Using lasers to deliver drugs

Researchers at the Max Planck Society have devised a method for opening up drug capsules inside tumor cells using a laser.

Fig.: Microcapsules in a cell, (a) before, and (b) after being illuminated with a laser. The arrow indicates the laser beam’s focus. The laser opens the capsules, which release their fluorescent content.

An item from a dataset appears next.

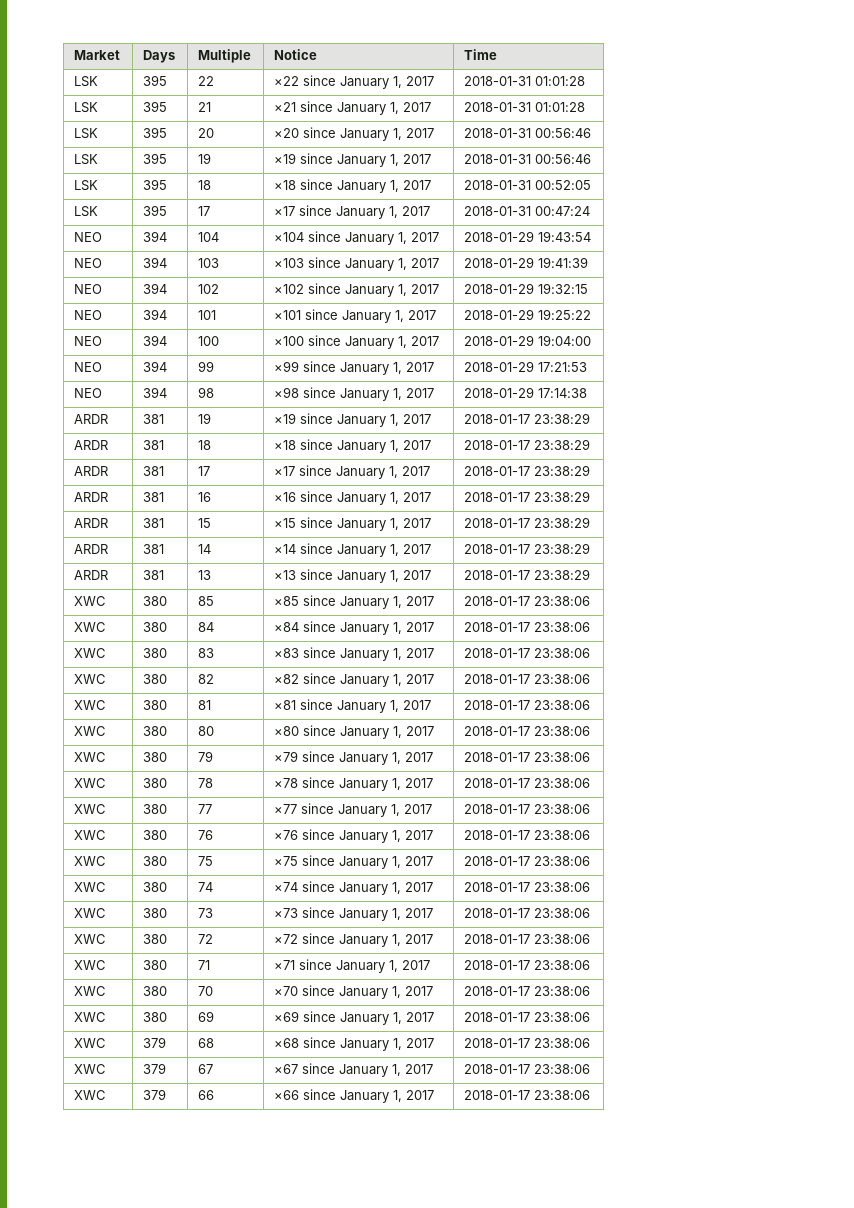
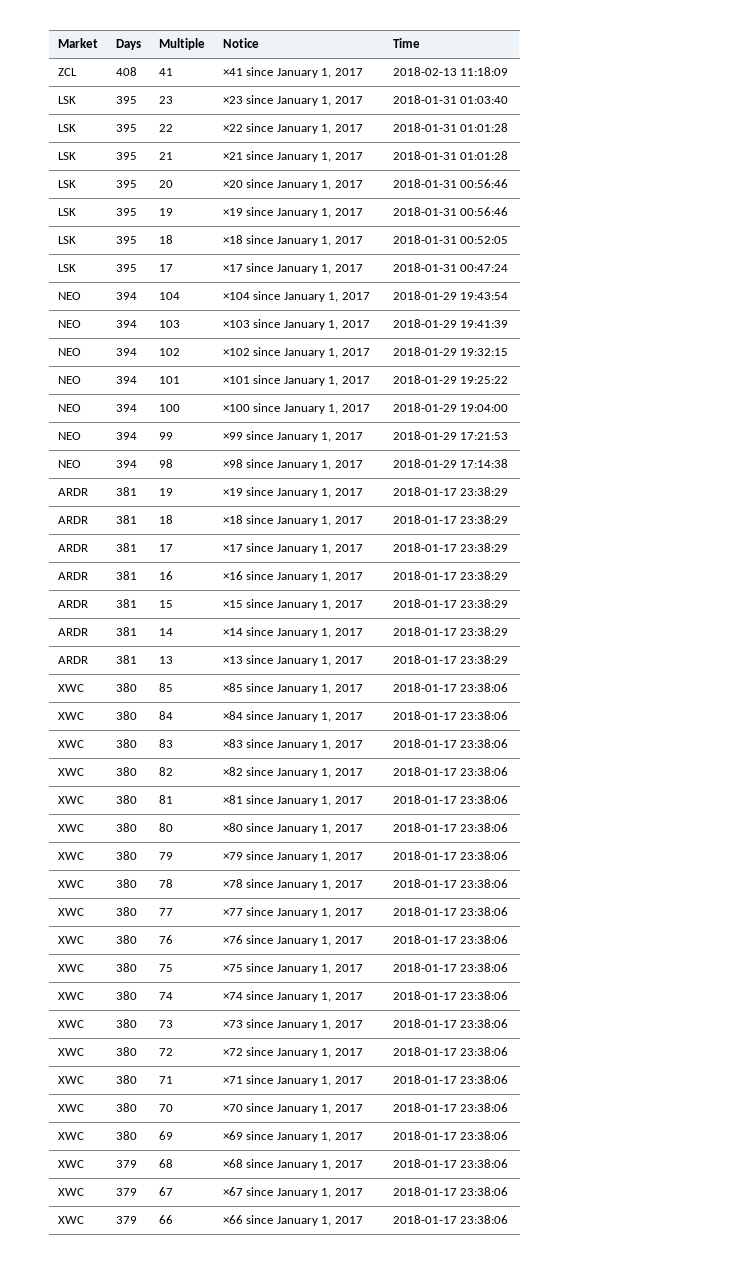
(498, 54) none -> [57,68,77,76] [115,67,137,76] [158,68,173,76] [222,67,363,78] [392,67,509,76] [57,96,76,104] [115,96,137,104] [158,96,173,104] [222,95,363,106] [392,95,509,104] // ZCL | 408 | 41 | ×41 since January 1, 2017 | 2018-02-13 11:18:09 // LSK | 395 | 23 | ×23 since January 1, 2017 | 2018-01-31 01:03:40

The vehicle that the researchers used was a polymer capsule only a few micrometres in diameter. The walls of the capsules were built from a number of layers of charged polymers, alternating positive and negative. In the laboratory, at least, this is an established way of producing transport containers for medicines, cosmetics, or nutrients, which can also pass through cell membranes. André Skirtach and his colleagues equipped the capsules with a kind of "open sesame". But it didn’t require any magic – just nanoparticles made of gold or silver atoms. The scientists mixed together charged metal nanoparticles along with the polymers composing the walls of the vesicle. The tumour cells absorbed the microcapsules and then the scientists aimed an infrared laser at them. Metal nanoparticles are particularly good at absorbing the laser light and transmitting the heat further into their surroundings, heating up the walls. They became so hot that the bonds broke between the polymers and the shell and the capsules eventually opened.

It remains to be seen how they’ll deliver the capsules to the tumor cells while they’re in the body and what kinds of tumors they’ll be able to treat.

It’s also an open question what happens with the metal nanoparticles that remain in the body.